Generally speaking, data-driven fault detection methods are divided into time domain and frequency domain methods. PCA and PLS fall into the former category, while PSD-based methods fall into the latter. Due to the restriction of data-driven methods for detect incipient faults, the idea of ensemble learning is also used for fault detection. Although ensemble learning can effectively improve the detection performance, it is still a difficult task for most ensemble learning methods to detect TEP faults 3, 9, and 15. For now, only time domain FENet shows excellent ensemble learning performance in dealing with incipient faults including the above faults if the number of feature transformation layers is sufficiently large [
22].
However, with the increase in the number of transformation layers, the computational cost of time domain FENet will increase greatly with the increase in the computation amount of SVD. In addition, the performance of time domain FENET1 is relatively poor.

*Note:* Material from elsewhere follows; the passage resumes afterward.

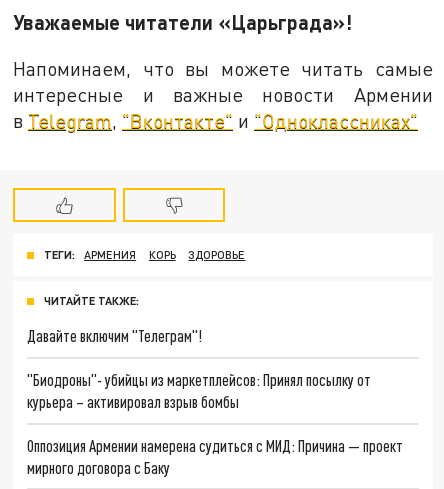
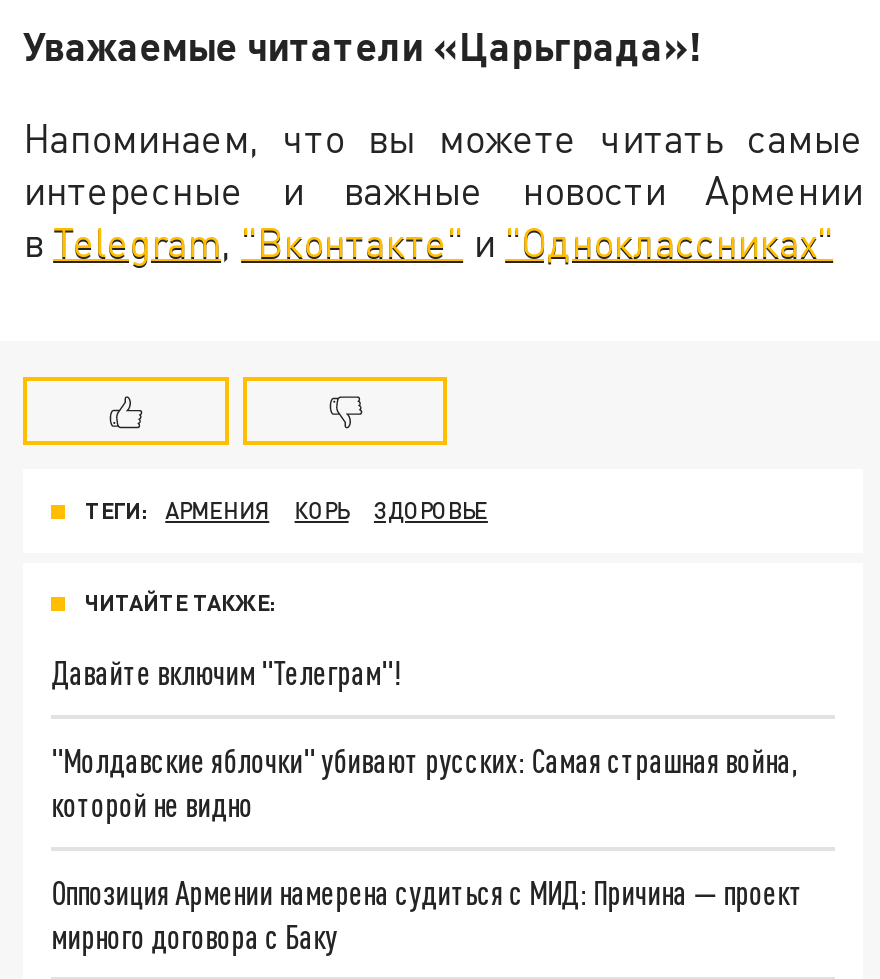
[27,370,371,411] "Биодроны"- убийцы из маркетплейсов: Принял посылку от | курьера – активировал взрыв бомбы -> [51,741,797,823] "Молдавские яблочки" убивают русских: Самая страшная война, | которой не видно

The FDRs of TEP faults 15, 16, and 21 by time domain FENET1 are only 61.60%, 72.20%, and 72.60%, respectively. The main contribution of the proposed method is the integration of time domain/frequency-domain features into ensemble learning. The proposed method can effectively detect incipient faults 3, 9, and 15 in TEP, and its performance is better than that of time domain FENET1.
It is worth noting that the proposed ensemble learning method is suitable for stationary processes. However, numerous realistic industrial processes are non-stationary. Is it possible to design ensemble learning method to detect incipient faults? Does frequency domain information help improve the detection performance of non-stationary processes? These problems deserve further study in the future.